Misi Pengembangan Karakter dan Keterampilan Hidup
Program ini merupakan bagian dari misi global FIBA Foundation yang mengedepankan konsep Sport for Development and Peace (SDP). Fokus utamanya bukan sekadar mengasah kemampuan teknis di lapangan, melainkan juga membangun karakter anak-anak.
Para peserta akan dibekali dengan berbagai keterampilan hidup (life skills) melalui pendekatan olahraga yang inklusif. Hal ini diharapkan mampu membentuk generasi muda yang tidak hanya sehat secara fisik, tetapi juga memiliki mentalitas yang kuat.
Patrick Mariller mengungkapkan bahwa pendekatan ini telah terbukti memberikan dampak nyata bagi anak-anak di Indonesia. Menurutnya, aspek sosial dan mental siswa berkembang pesat seiring dengan latihan fisik yang mereka jalani.
Target Capaian dan Pelatihan Guru
Agenda besar "Basketball for Good" ini dijadwalkan berlangsung selama enam bulan, mulai dari Mei hingga Oktober 2026. FIBA menargetkan implementasi program ini dapat menjangkau 100 Sekolah Dasar (SD) di wilayah-wilayah yang telah ditentukan.
Rincian target operasional program Basketball for Good 2026:
- Melibatkan total 100 sekolah dasar sebagai pusat kegiatan.
- Memberikan pelatihan khusus kepada 100 guru olahraga melalui skema Training of Teachers (ToT).
- Mengedukasi lebih dari 3.000 siswa melalui kurikulum yang terstruktur.
- Menerapkan panduan praktis dari Basketball for Good Playbook.
Materi edukasi yang diberikan mencakup berbagai sesi permainan basket yang menyenangkan dan latihan ketangkasan (agility drills). Selain itu, para siswa juga akan mendapatkan pengetahuan mengenai pola hidup sehat sejak dini.
Olahraga Sebagai Instrumen Perubahan Sosial
Erick Thohir, selaku anggota Board FIBA, memberikan dukungan penuh terhadap kolaborasi ini. Ia menyatakan bahwa program tersebut sangat selaras dengan arah Desain Besar Olahraga Nasional (DBON) yang tengah dijalankan pemerintah.
Erick meyakini bahwa olahraga merupakan instrumen yang ampuh untuk menciptakan perubahan sosial yang berkelanjutan. Program ini juga membuka pintu bagi anak-anak di daerah untuk mendapatkan akses olahraga yang lebih berkualitas.
Senada dengan hal tersebut, Alaa Shaaban dari PT Nestlé Indonesia menilai olahraga adalah sarana belajar terbaik bagi anak. Kolaborasi ini bertujuan untuk menghadirkan dampak holistik yang lebih luas bagi perkembangan generasi penerus bangsa.
Rekam Jejak Keberhasilan Program
Sebelum melakukan ekspansi besar-besaran tahun ini, FIBA telah lebih dulu melaksanakan program serupa di beberapa kota lain.
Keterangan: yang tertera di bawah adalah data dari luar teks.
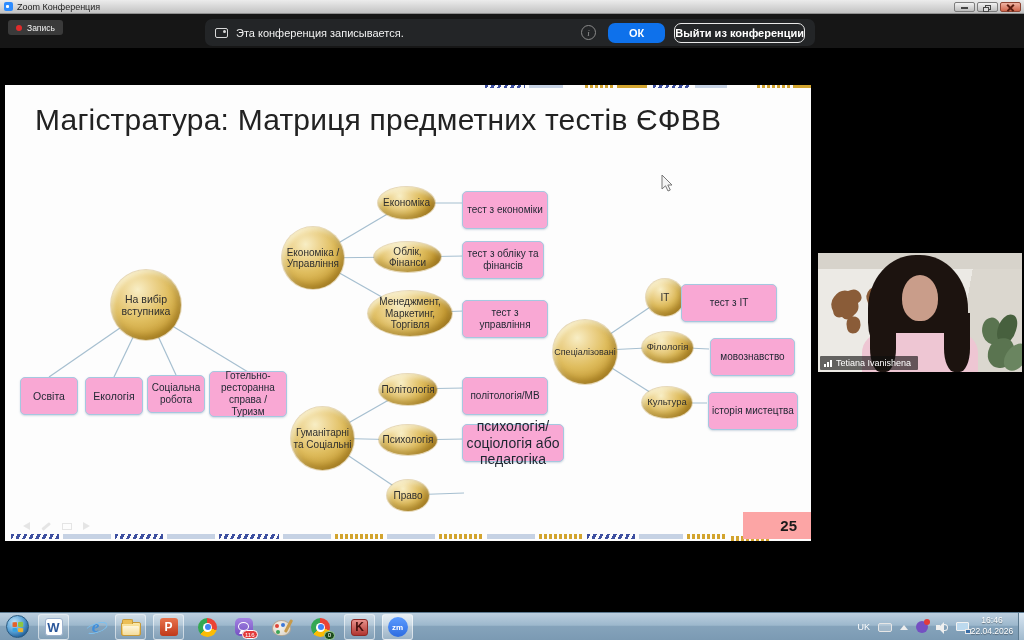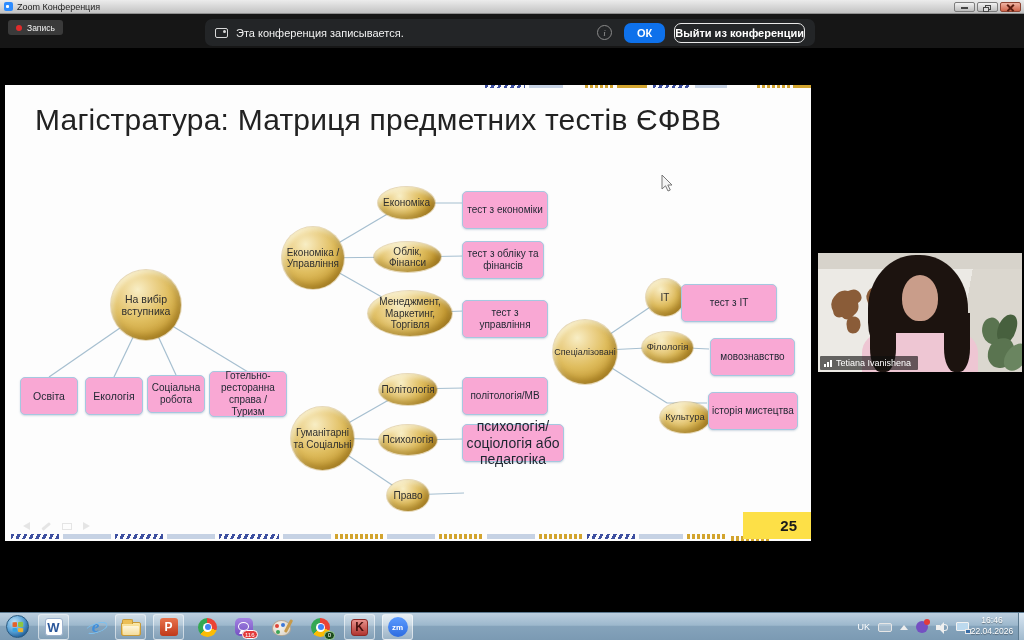"ОК" .okbtn { padding: 4px 13px -> 4px 21px }
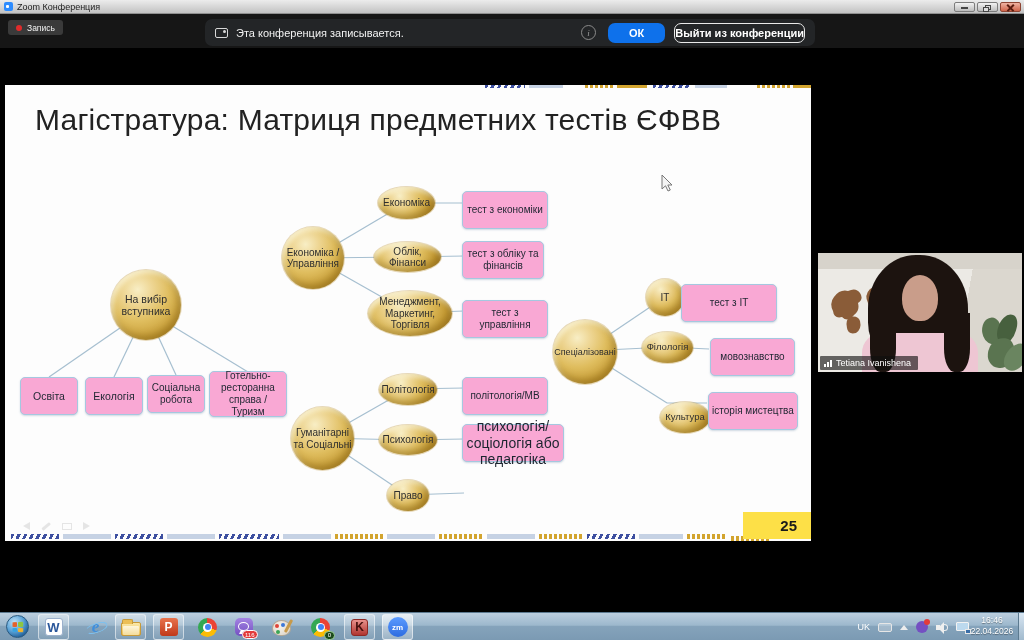"Культура" div.gold { left: 655px -> 637px; margin-top: 15px -> none }
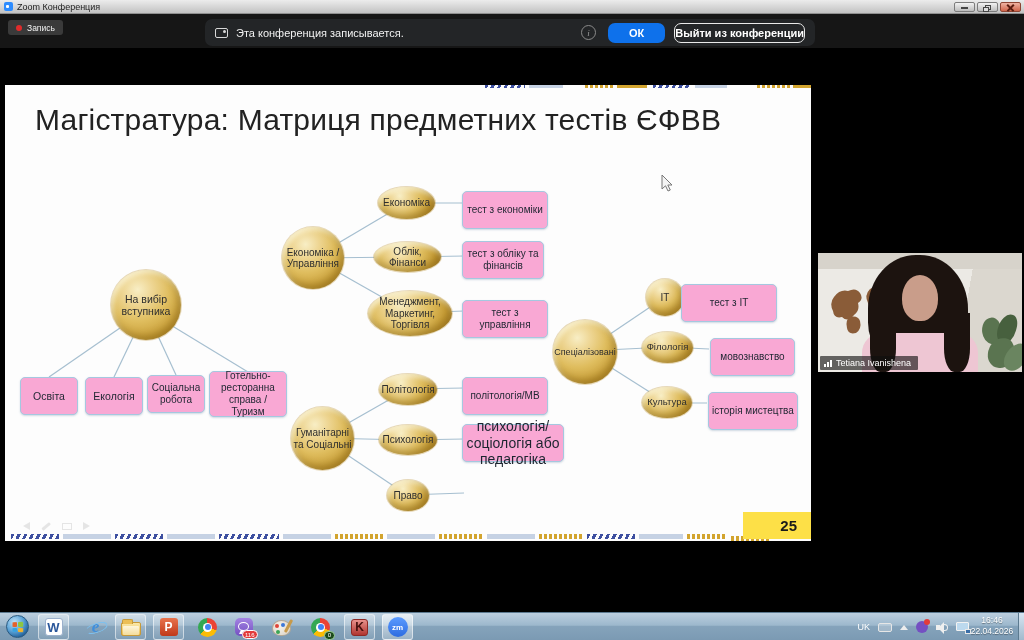"25" .pgnum { background: #fde047 -> #fca5a5 }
Pengalaman tersebut menjadi pondasi kuat untuk memperluas jangkauan program pada periode 2026 ini.
Berikut adalah pencapaian program pada tahap sebelumnya di sejumlah wilayah:
| Indikator Capaian | Jumlah Total |
|---|---|
| Jumlah Sekolah yang Terlibat | 58 Sekolah |
| Guru yang Mendapat Pelatihan | 117 Orang |
| Siswa yang Mengikuti Program | 1.770 Siswa |
| Wilayah Jangkauan Awal | Timika, Mataram, Kulon Progo, Sumbawa Barat, Ambon |
Data di atas menunjukkan keberhasilan awal yang telah dirasakan oleh para siswa dan tenaga pendidik di berbagai daerah. Kesuksesan inilah yang mendorong FIBA untuk terus meningkatkan skala program di Indonesia.
Melalui langkah nyata ini, FIBA mempertegas posisinya bukan hanya sebagai pengatur kompetisi basket dunia. Lebih dari itu, mereka berperan aktif sebagai penggerak perubahan sosial melalui nilai-nilai positif yang terkandung dalam olahraga.